C’est sur ce résultat qu’il a terminé son exercice le 10 septembre dernier. Sans oublier une demi-finale de Coupe du monde, qui l’a vu finir en 10e position. Il a, en plus de ça, établi de nombreux records personnels, tout en se rapprochant des meilleurs. Ce qui est très encourageant pour la suite. Il s’est aussi distingué en étant vice-champion de France en 4 de couple mixte avec ses coéquipiers. Mettant en avant la bonne ambiance et la convivialité qui règne autour de ce club.

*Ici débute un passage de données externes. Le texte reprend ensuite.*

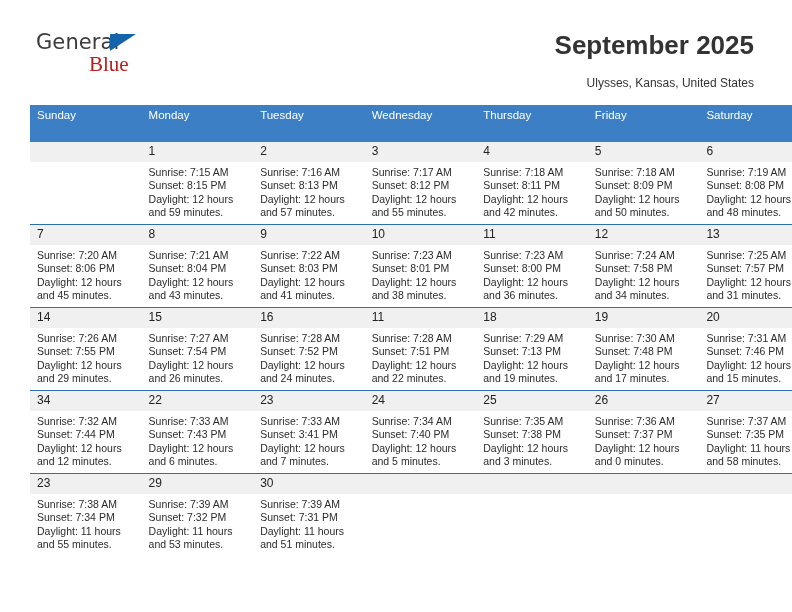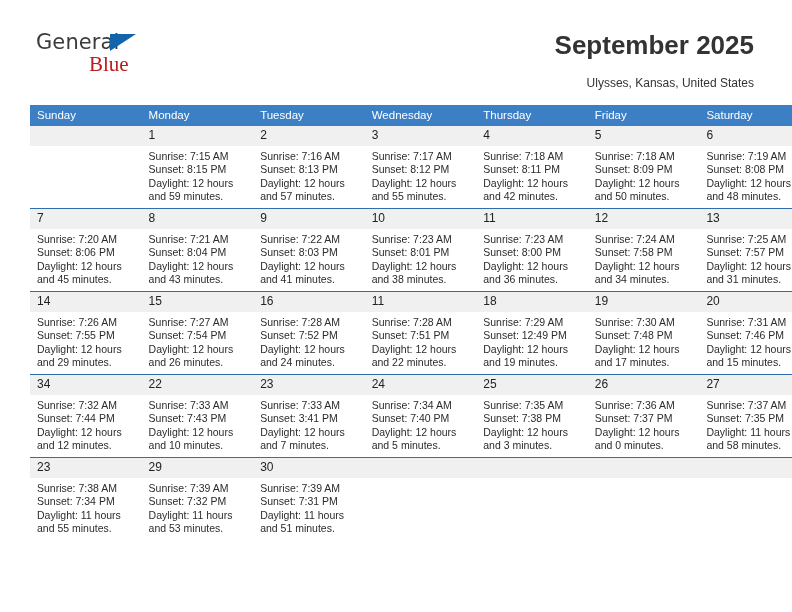"Sunday" table.cal th { padding: 4px 0 5px 7px -> 4px 0 21px 7px }
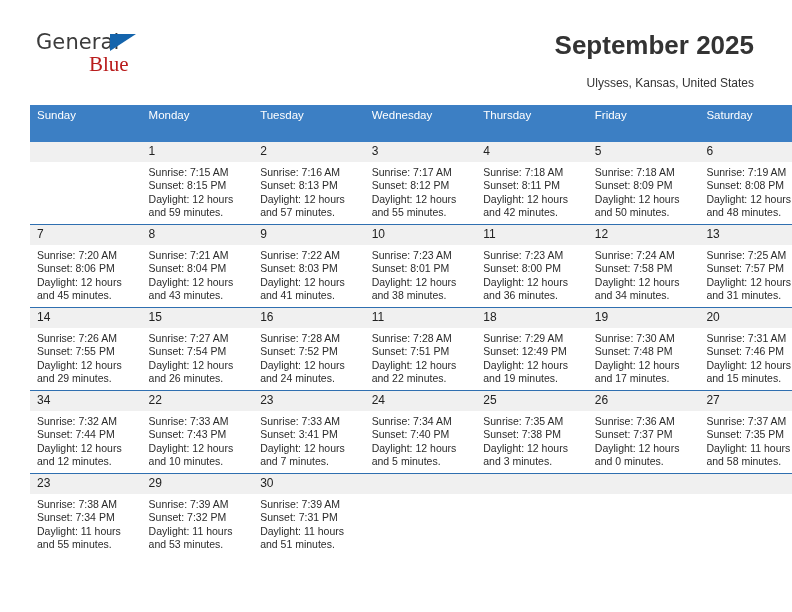"Sunset: 12:49 PM" div { text: 12:49 -> 7:13 }
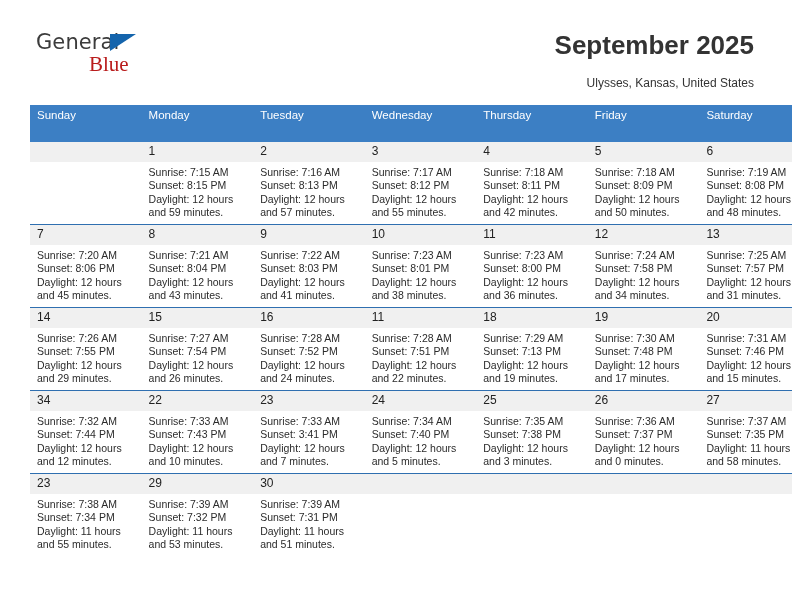"and 10 minutes." div { text: 10 -> 6 }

Après s’être octroyé seulement une quinzaine de jours de vacances, Quentin Antognelli a repris le chemin de l’entraînement fin septembre, pour disputer une régate internationale aux États-Unis, et se remettre dans le rythme petit à petit. Il est actuellement en stage en Italie, du côté du lac de Varese, où il s’entraîne habituellement. Le skiffeur se projette maintenant avec impatience sur l’ouverture de cette nouvelle saison avec en point d’orgue, bien évidemment, les qualifications pour les Jeux Olympiques de Paris 2024.
JO de Paris 2024 : l’objectif de la saison
Celui qui a déjà participé et terminé 15e aux Jeux Olympiques de Tokyo en 2021 vise la passe de deux, avec le rêve de porter à nouveau la tunique monégasque lors de la cérémonie d’ouverture à Paris. Ce ne sera pas chose aisée, puisque pour cela il faudra finir dans les trois premiers lors de la régate continentale qui aura lieu en Hongrie au mois d’avril 2024.
Si ça ne passe pas, il y aura une deuxième chance, lors de la régate finale mondiale qui se déroulera en Suisse quelques semaines plus tard. Un véritable objectif pour Quentin Antognelli : « Je donne la priorité aux régates internationales dans mes choix, au détriment des championnats de France. Car c’est dans ces courses que je vais retrouver des adversaires potentiels. Ce qui va me pousser à me donner à fond pour poursuivre mon ascension. En France, il n’y a qu’une seule grosse régate en skiff. »
Un choix volontaire, assumé, et logique.
Le Monégasque vise l’Olympe, et aura la tête dans le guidon toute cette année afin de se donner les moyens d’atteindre son objectif, et de réaliser un rêve en participant à ses deuxièmes olympiades.